Además, contó cómo es hoy la intimidad de las videollamadas por su hija Ana.

“No son temas míos, entonces trato de no meterme”. Con esa frase, Pampita marcó su postura cuando le preguntaron por las declaraciones de Roberto García Moritán.
El exfuncionario había asegurado en el streaming Cuentas Claras que, tras el divorcio, perdió “familia, laburo, credibilidad, confianza, todo”. Sus palabras reactivaron el tema y volvieron a poner la separación en el centro de la escena.
Cuando la consultaron en Puro Show (eltrece), Pampita eligió no responder sobre ese planteo y fijó un límite claro. La respuesta no dejó lugar a dudas: ya dio vuelta la página.
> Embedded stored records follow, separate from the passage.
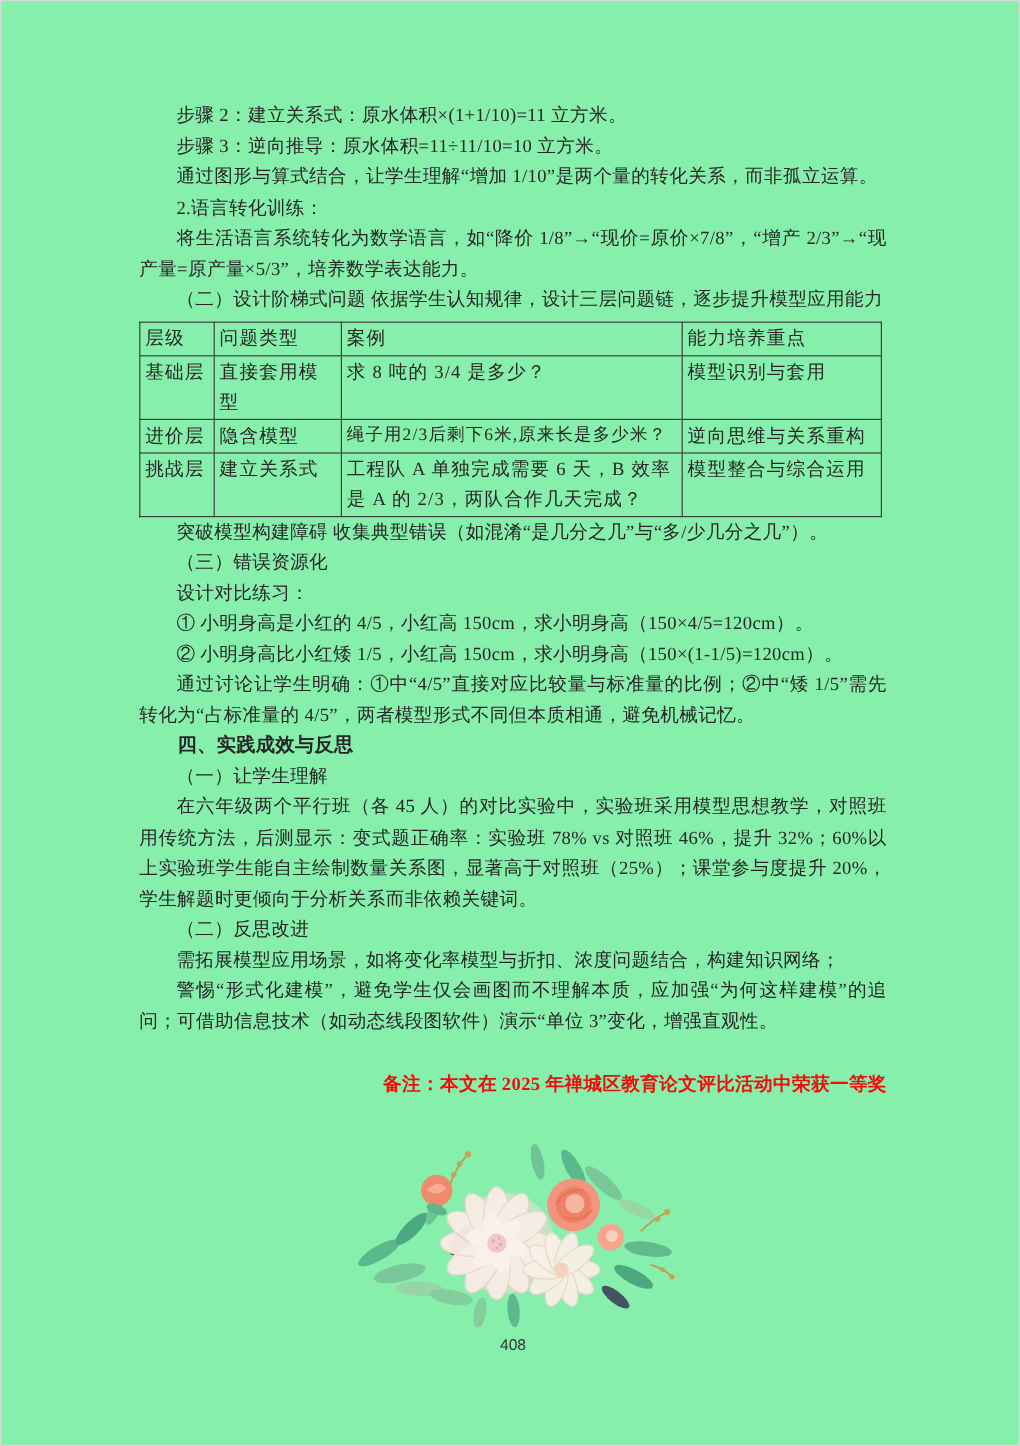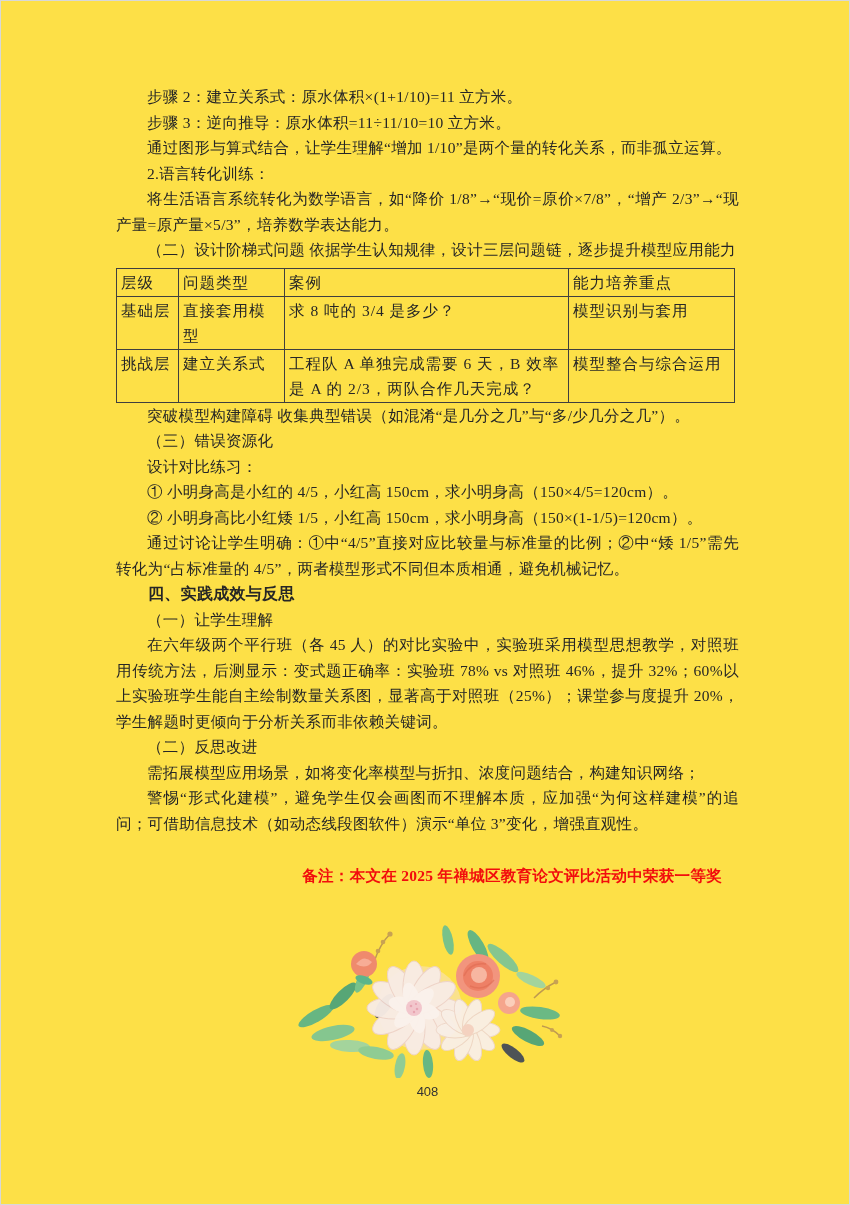"步骤 2：建立关系式：原水体积×(1+1/10)=11 立方米。" .page { background: #fde047 -> #86efac }
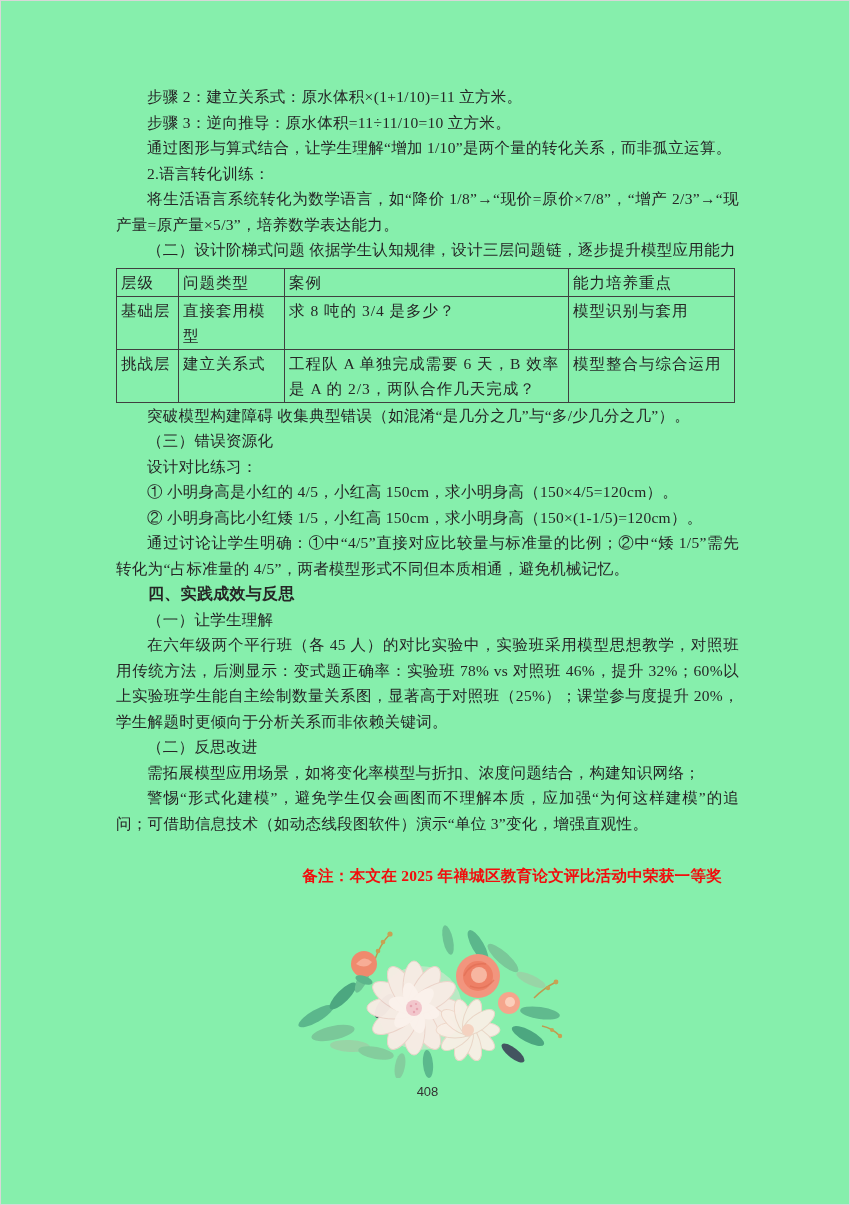"进价层" tr { html: none -> <tr> <td>进价层</td> <td>隐含模型</td> <td>绳子用2/3后剩下6米,原来长是多少米？</td> <td>逆向思维与关系重构</td> </tr> }
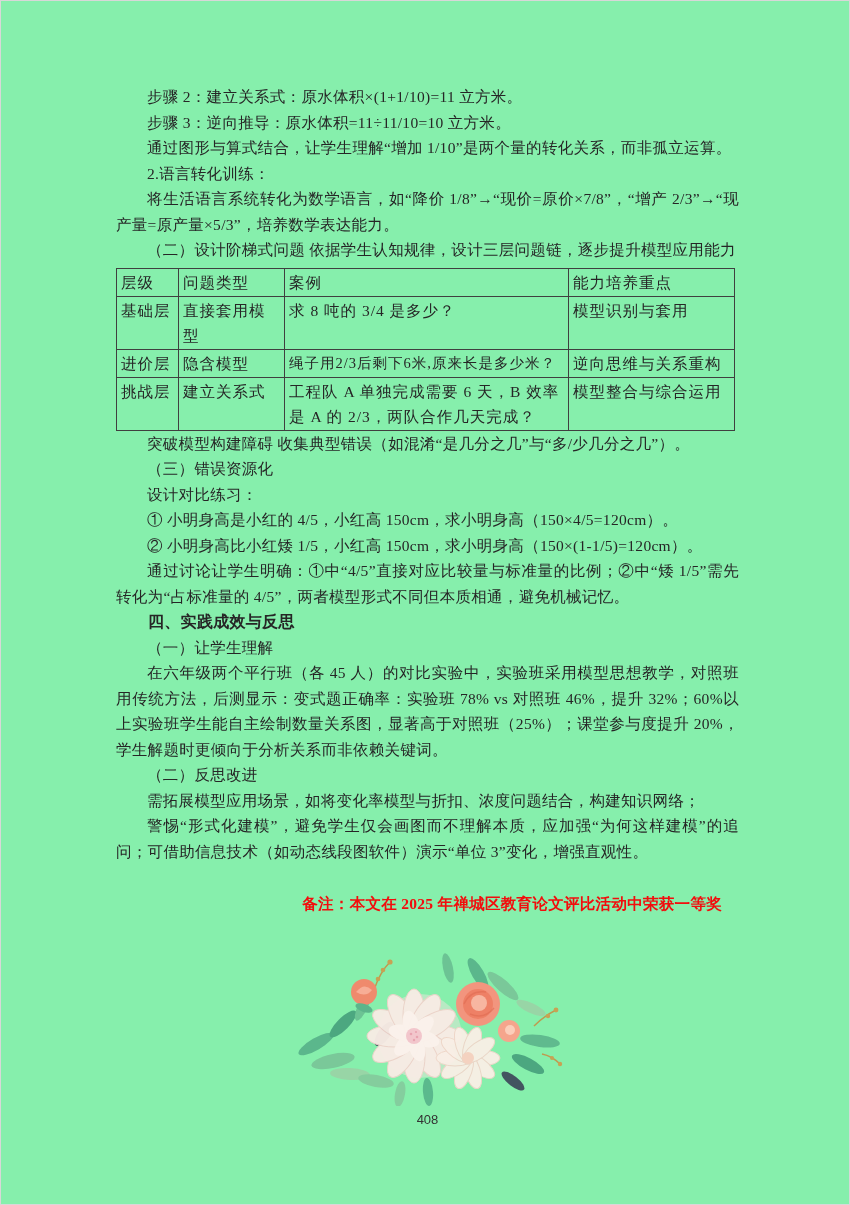"备注：本文在 2025 年禅城区教育论文评比活动中荣获一等奖" .note { margin: 27px 17px 0 0 -> 27px 0 0 0 }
La consecuencia inmediata de Pampita
Lejos de extender el cruce, Pampita explicó cómo es hoy el vínculo con Moritán, centrado exclusivamente en su hija, Anita.
“Tratamos de que el vínculo sea ameno, en paz. Hay que compartir muchos momentos juntos”, dijo.
También describió una escena concreta de esa dinámica: “Cuando hacés una videollamada, el otro padre sostiene el teléfono. Depende absolutamente de nosotros acomodarnos a la familia que somos hoy”.
Ante una nueva consulta, volvió a cerrar el tema: “No voy a opinar nada. Y yo estoy en pareja”.
Ese presente tiene nombre: Martín Pepa, con quien mantiene su relación actual mientras su vínculo con Moritán queda limitado al plano parental.
El intercambio no avanzó más allá de esas declaraciones. Pampita dejó definido que su vínculo con Moritán se mantiene en torno a su hija y que no se involucrará en su planteo público.